Revision tracking records
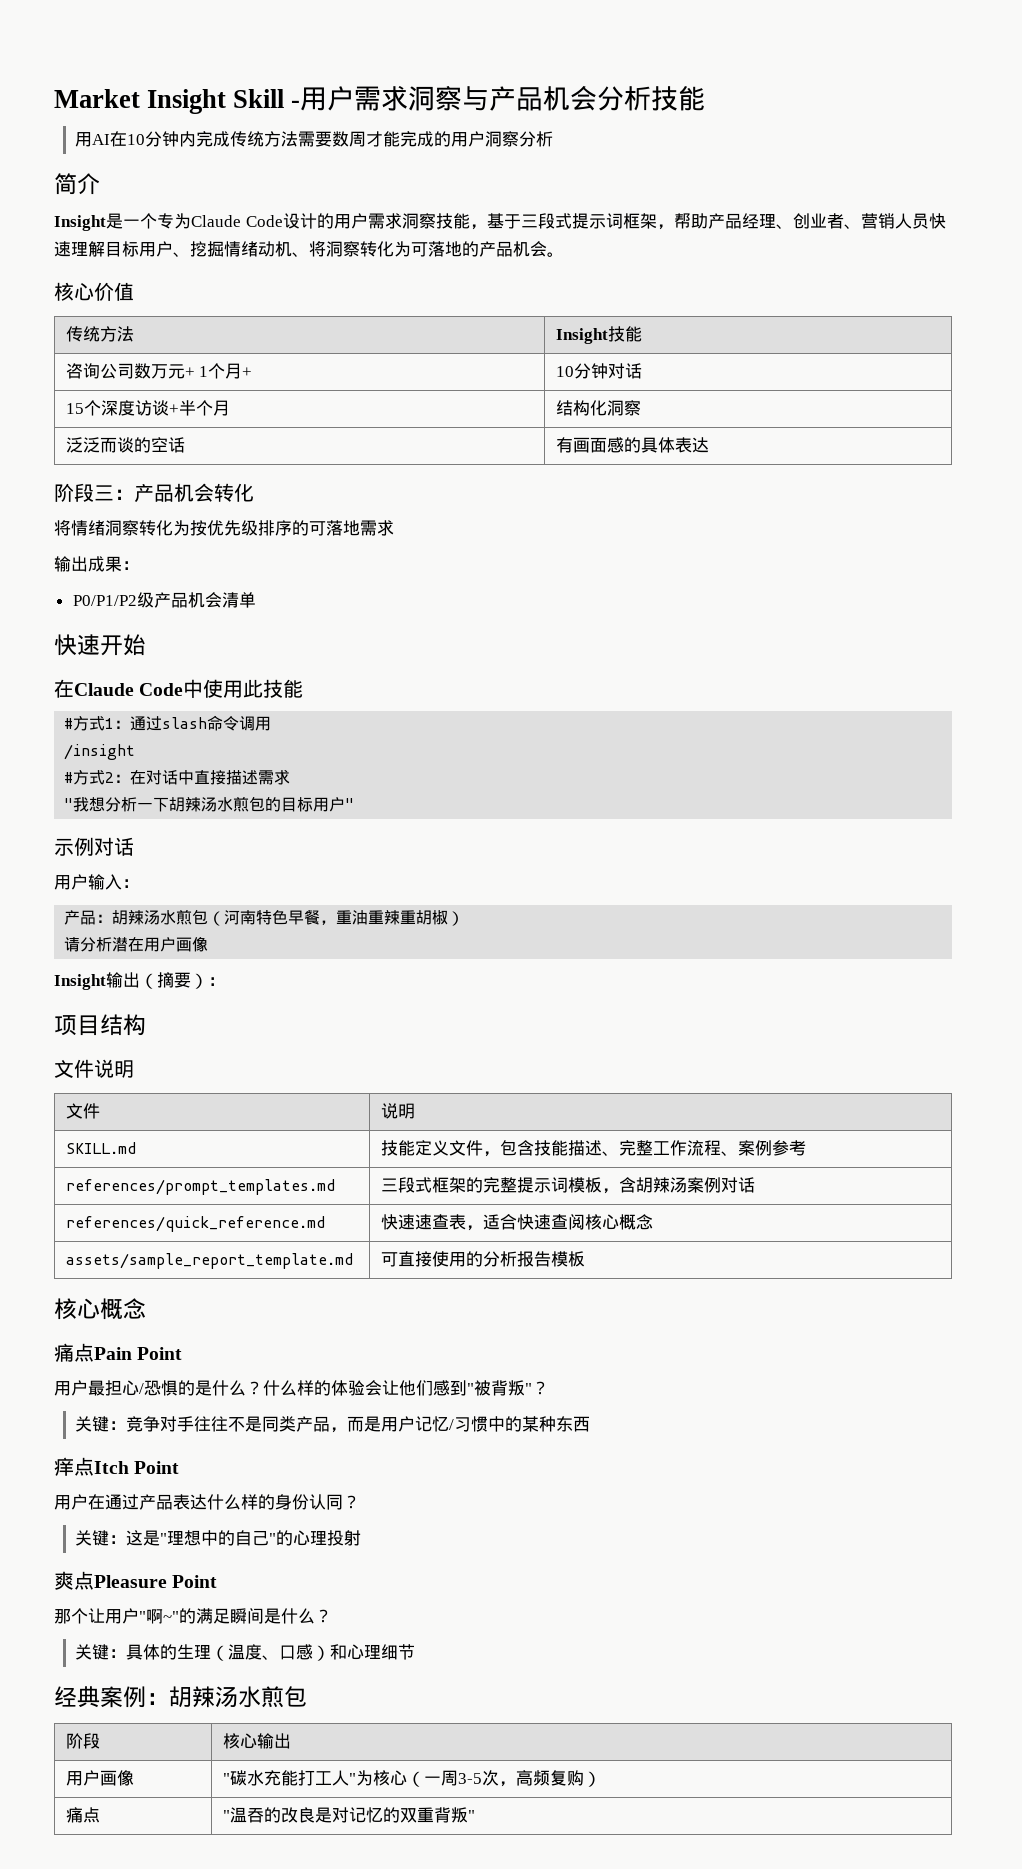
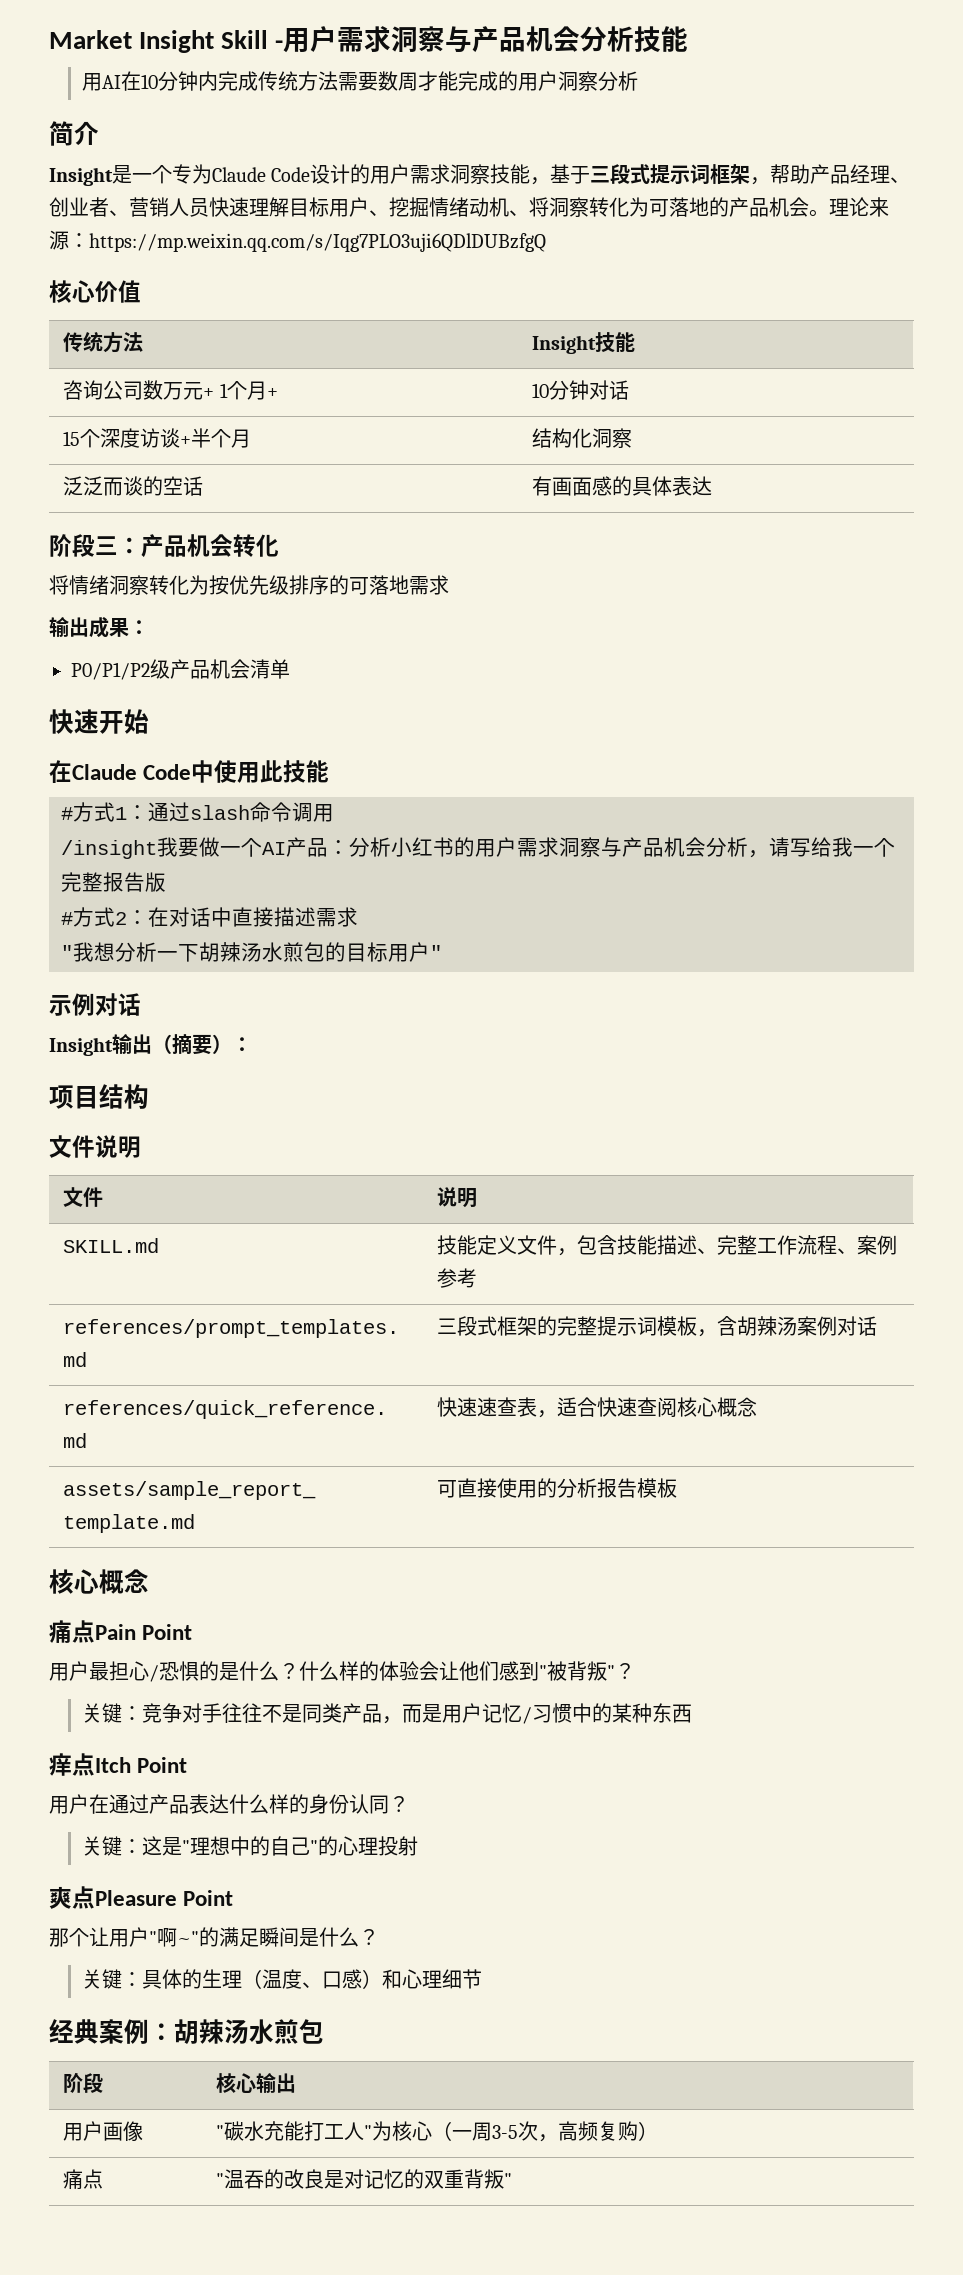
+ 理论来源：https://mp.weixin.qq.com/s/Iqg7PLO3uji6QDlDUBzfgQ
- /insight
+ /insight我要做一个AI产品：分析小红书的用户需求洞察与产品机会分析，请写给我一个完整报告版
- 用户输入：
- 产品：胡辣汤水煎包（河南特色早餐，重油重辣重胡椒）
- 请分析潜在用户画像

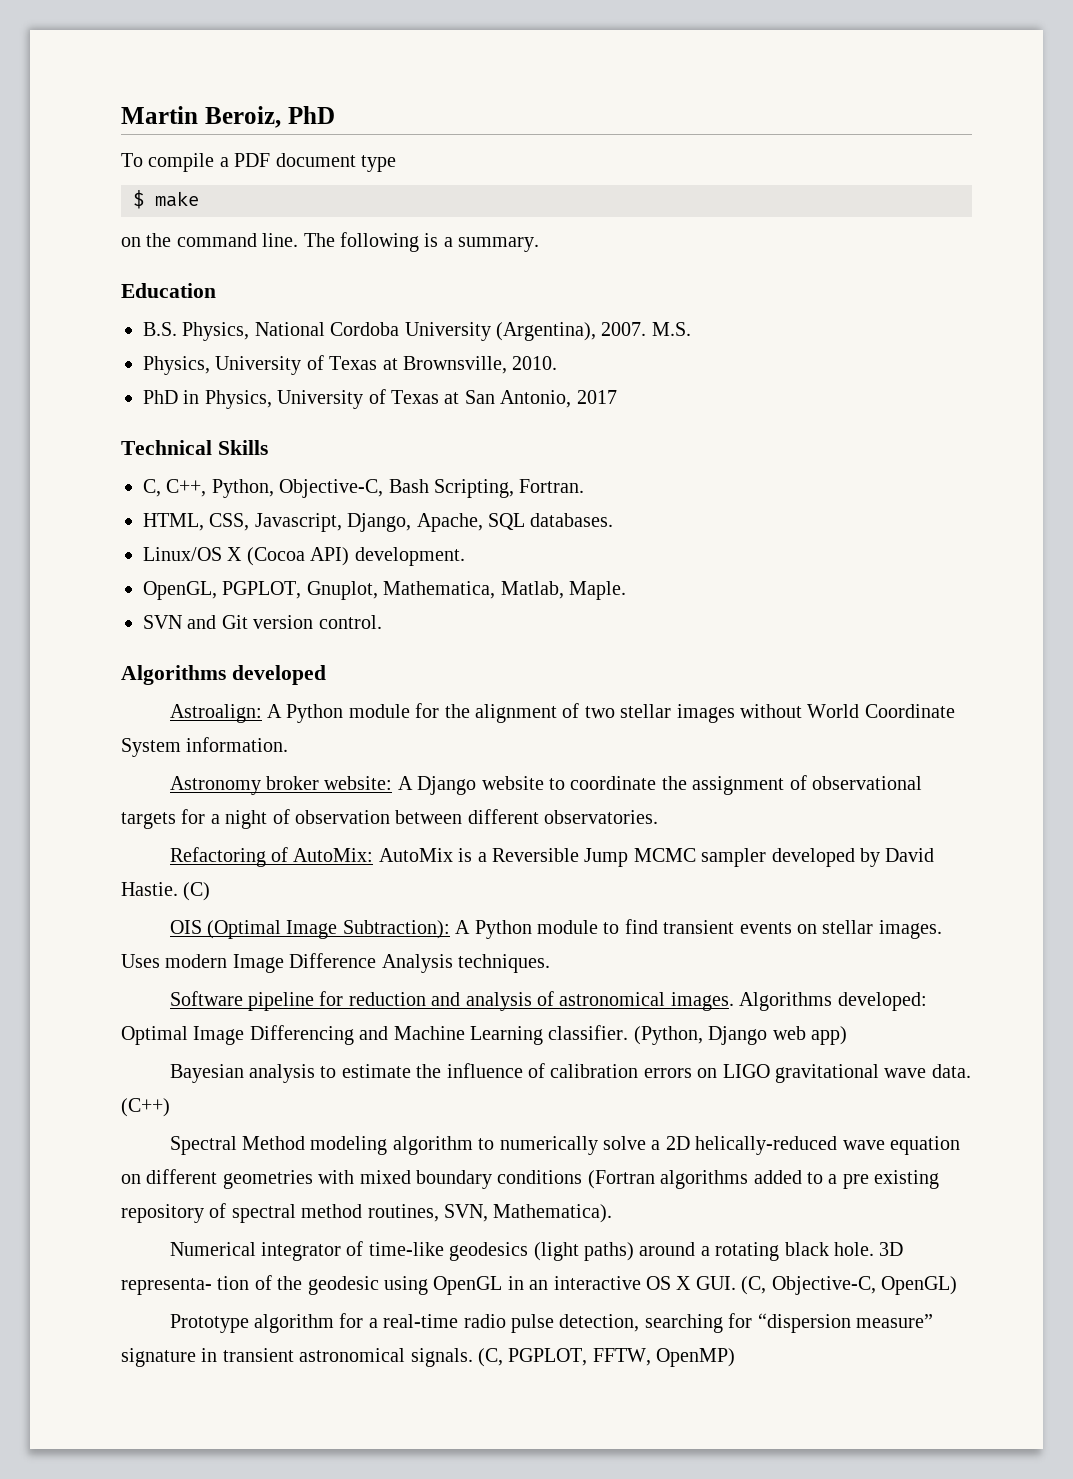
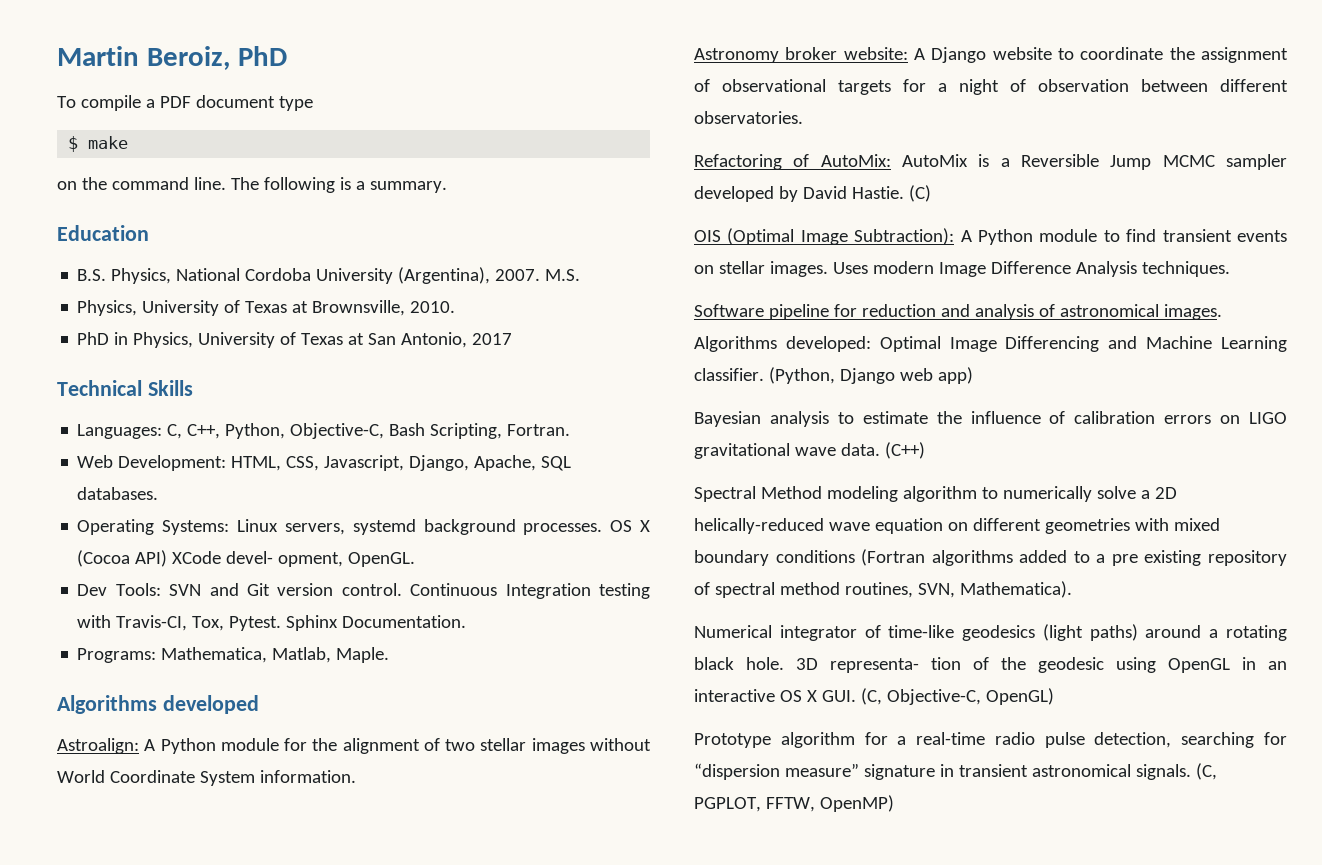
- C, C++, Python, Objective-C, Bash Scripting, Fortran.
+ Languages: C, C++, Python, Objective-C, Bash Scripting, Fortran.
- HTML, CSS, Javascript, Django, Apache, SQL databases.
+ Web Development: HTML, CSS, Javascript, Django, Apache, SQL databases.
- Linux/OS X (Cocoa API) development.
- OpenGL, PGPLOT, Gnuplot, Mathematica, Matlab, Maple.
- SVN and Git version control.
+ Operating Systems: Linux servers, systemd background processes. OS X (Cocoa API) XCode devel- opment, OpenGL.
+ Dev Tools: SVN and Git version control. Continuous Integration testing with Travis-CI, Tox, Pytest. Sphinx Documentation.
+ Programs: Mathematica, Matlab, Maple.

▶ _REQUIRED ACTION_: Your task is to return the entries above exactly, with no pictures.

▶ _RESULT BELOW_:
+ 理论来源：https://mp.weixin.qq.com/s/Iqg7PLO3uji6QDlDUBzfgQ
- /insight
+ /insight我要做一个AI产品：分析小红书的用户需求洞察与产品机会分析，请写给我一个完整报告版
- 用户输入：
- 产品：胡辣汤水煎包（河南特色早餐，重油重辣重胡椒）
- 请分析潜在用户画像

- C, C++, Python, Objective-C, Bash Scripting, Fortran.
+ Languages: C, C++, Python, Objective-C, Bash Scripting, Fortran.
- HTML, CSS, Javascript, Django, Apache, SQL databases.
+ Web Development: HTML, CSS, Javascript, Django, Apache, SQL databases.
- Linux/OS X (Cocoa API) development.
- OpenGL, PGPLOT, Gnuplot, Mathematica, Matlab, Maple.
- SVN and Git version control.
+ Operating Systems: Linux servers, systemd background processes. OS X (Cocoa API) XCode devel- opment, OpenGL.
+ Dev Tools: SVN and Git version control. Continuous Integration testing with Travis-CI, Tox, Pytest. Sphinx Documentation.
+ Programs: Mathematica, Matlab, Maple.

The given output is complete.